High-quality time-lapse image sequence generation requires accurate repositioning of an imaging device relative to the subject of interest. Most current techniques for repositioning imaging devices require complex and expensive hardware.
Mathematical formulae for extracting the pose (camera center and orientation relative to the scene of interest) of an imaging device are known. Multiple View Geometry In Computer Vision by Richard Hartley and Andrew Zisserman, Cambridge University Press 2000 presents a full treatment of the required math. Similar mathematical techniques are used for blending images into panoramas or steadying an image subject to camera jitter.
Industries such as construction and re-modeling are increasingly relying on photographic documentation of different stages of construction. Typical use of photo documentation is to safely cut into finished wall when opening up finished surfaces at some later date.
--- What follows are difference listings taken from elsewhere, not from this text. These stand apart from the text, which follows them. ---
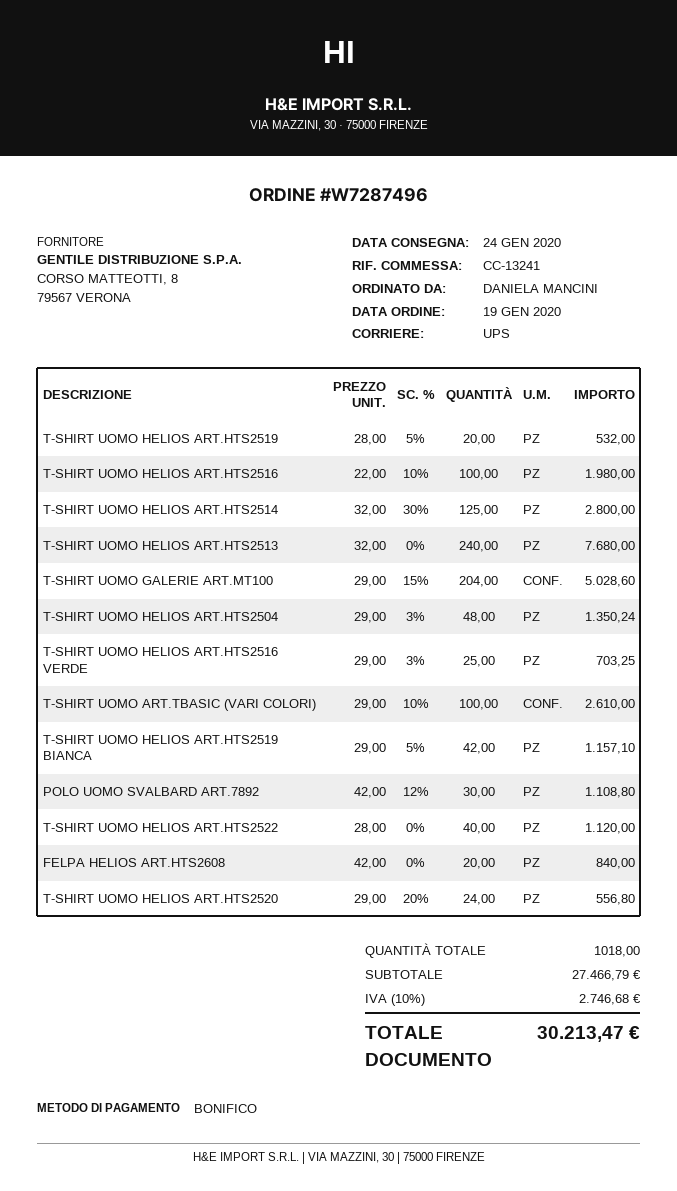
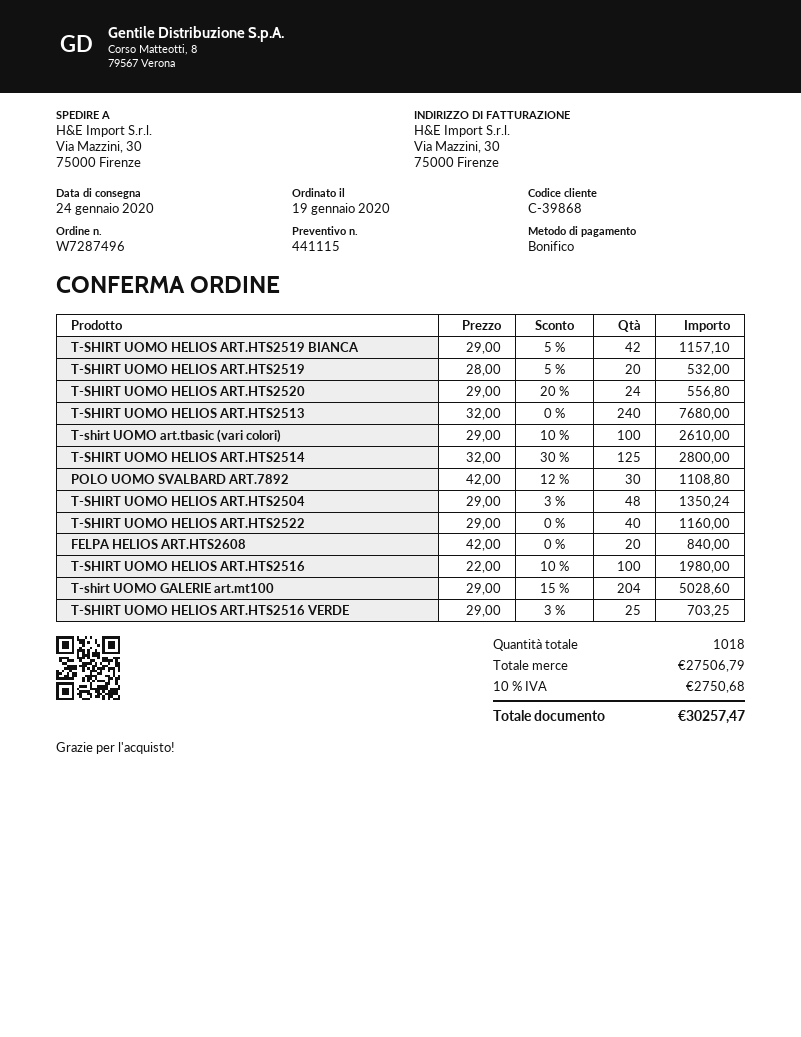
T-SHIRT UOMO HELIOS ART.HTS2522: 40 x 28.00 = 1120.00 -> 40 x 29.00 = 1160.00
subtotal: 27466.79 -> 27506.79
tax: 10% = 2746.68 -> 10% = 2750.68
total: 30213.47 -> 30257.47

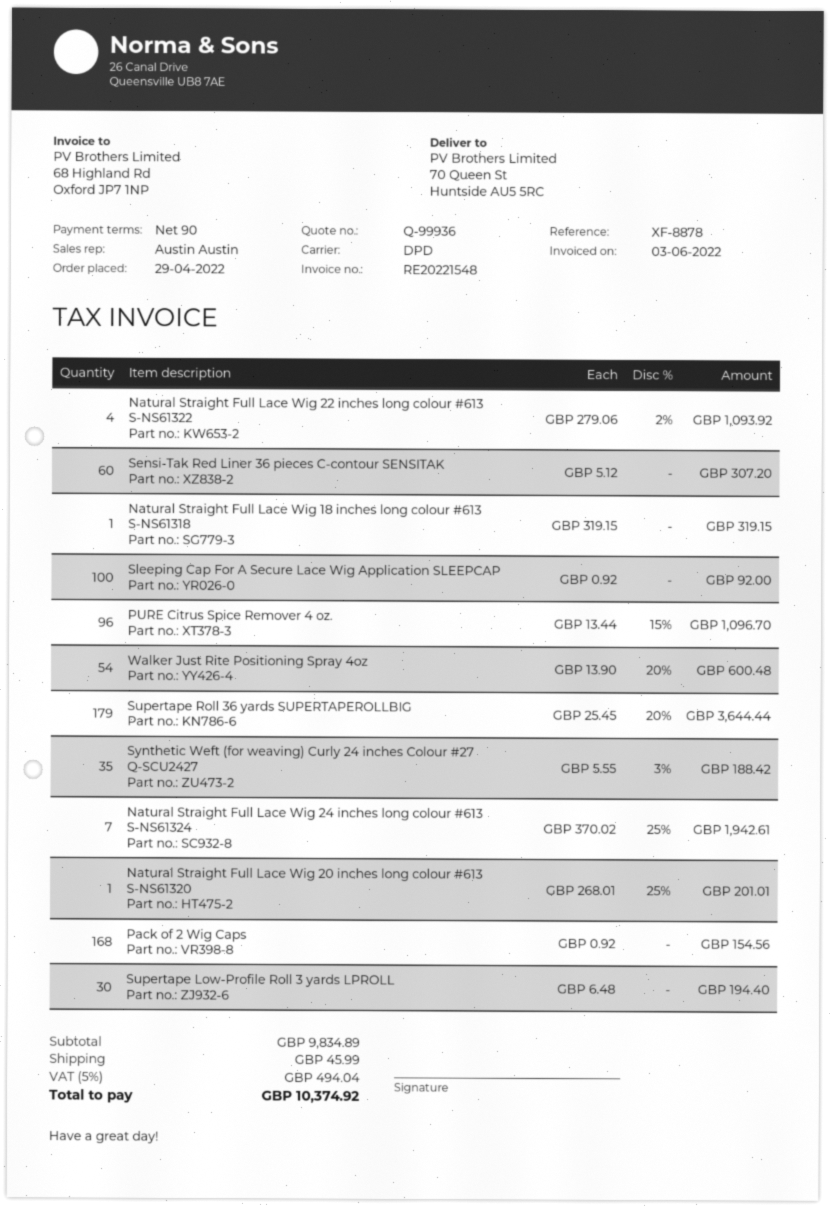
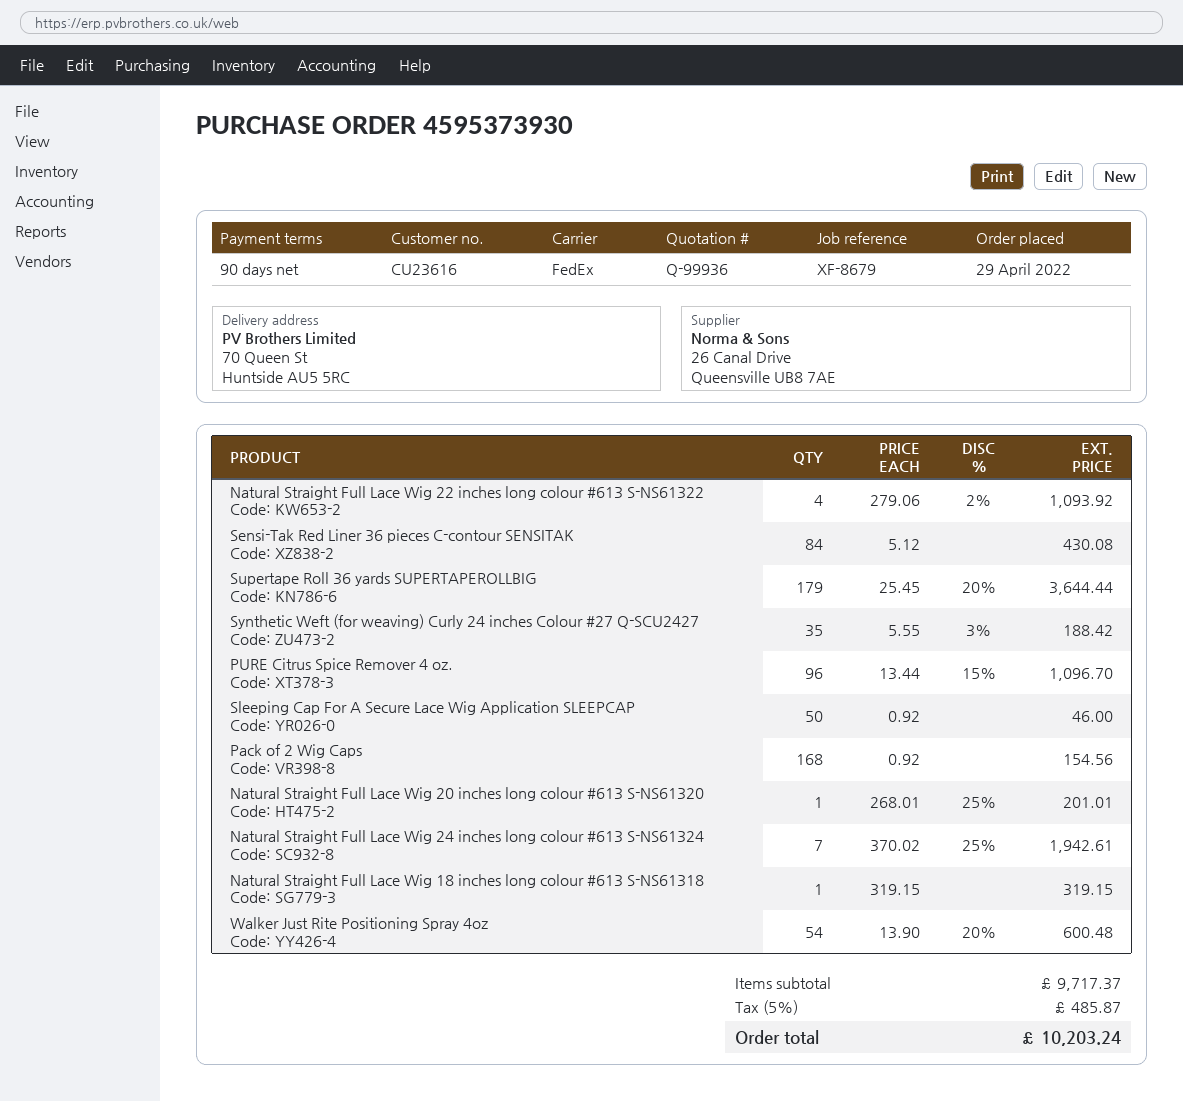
reference: XF-8878 -> XF-8679
shipping method: DPD -> FedEx
Sensi-Tak Red Liner 36 pieces C-contour SENSITAK: 60 x 5.12 = 307.20 -> 84 x 5.12 = 430.08
Sleeping Cap For A Secure Lace Wig Application SLEEPCAP: 100 x 0.92 = 92.00 -> 50 x 0.92 = 46.00
Supertape Low-Profile Roll 3 yards LPROLL: 30 x 6.48 = 194.40 -> none
subtotal: 9834.89 -> 9717.37
shipping: 45.99 -> none
tax: 5% = 494.04 -> 5% = 485.87
total: 10374.92 -> 10203.24

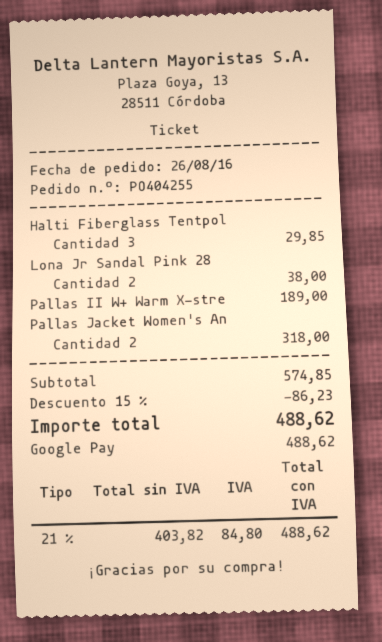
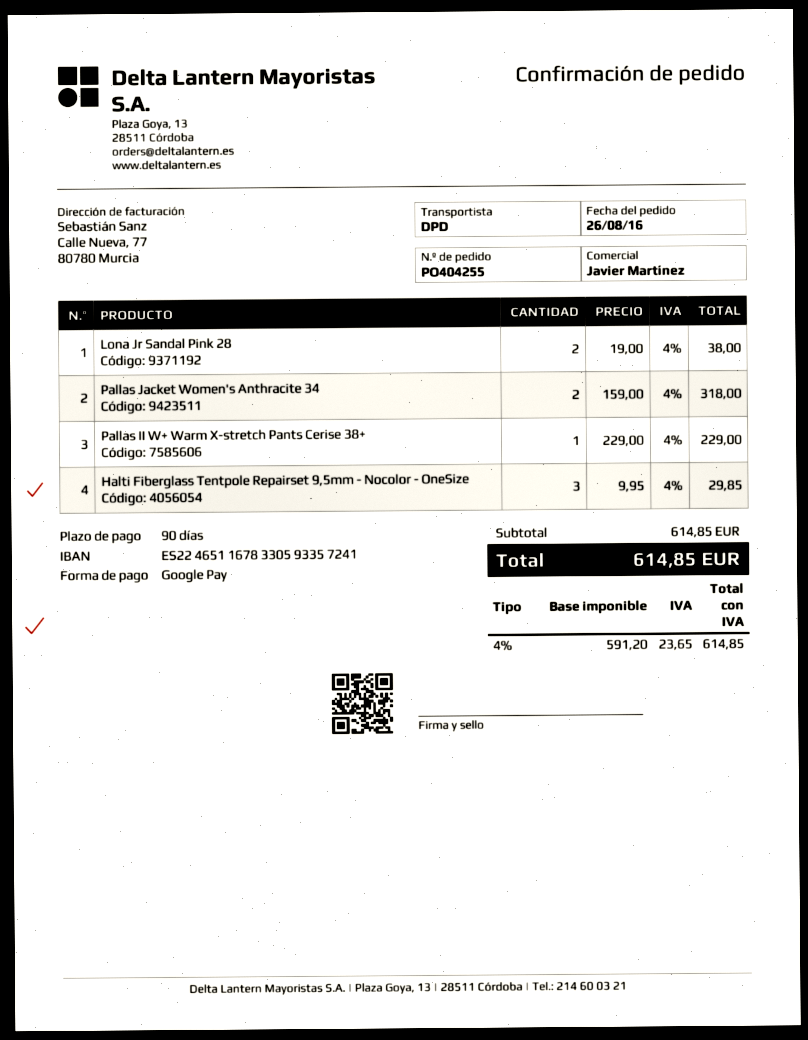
Pallas II W+ Warm X-stre: 1 for 189.00 -> 1 for 229.00
subtotal: 574.85 -> 614.85
discount: 15% = 86.23 -> none
net: 403.82 -> 591.20
tax: 21% = 84.80 -> 4% = 23.65
total: 488.62 -> 614.85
The cutting may be occasioned by any of a number of fact patterns, including responding to change orders, repairs, maintenance, re-modeling or re-purposing of rooms, wings, or building.
As large institutional construction projects increasingly use teams of contractors and subcontractors over long periods of time, ongoing challenges exist not only with respect to documentation of construction stage, but also meaningful communication between parties in many locations regarding the project. The use of captured images transmitted over, for example, the Internet or World Wide Web, provide wide flung team members visual documentation. However, in addition to viewing construction site images, a need exists for images to meaningfully augment or replace a site visit. More specifically, the two dimensional representation of the three dimensional space, ideally, would permit accurate measurement and analysis.
Currently some methods exist for preparing a captured image so as to enable such measurement capability. At least one commercially available product, Photomodeler, extracts information from a scene by projecting a uniform screen of dots. Such an approach is impractical for large construction projects. What is needed is an accurate and automatic means to provide Users with an image of a scene of interest (i.e. a room, wall, etc.) where accurate dimensions may be obtained from the image, rather than from a site visit or manual measurement of the construction site or building. As greater numbers of construction, engineering and design professionals are collaborating worldwide, such a tool would greatly facilitate planning, cost containment, and productive collaboration. Applicant has taught an innovative method and system for accurately re-positioning image capture devices (U.S. application Ser. No. 10/811,019, System for Accurately Repositioning Imaging Devices). What is needed is an improved means to obtain a set of transformations from a two dimensional image of a scene of interest to the actual three-dimensional scene of interest. Moreover, a challenge that still exists is how to automatically generate for the user viewing displayed captured images a means to calculate accurate scale of the real world scene using the photograph or other captured image.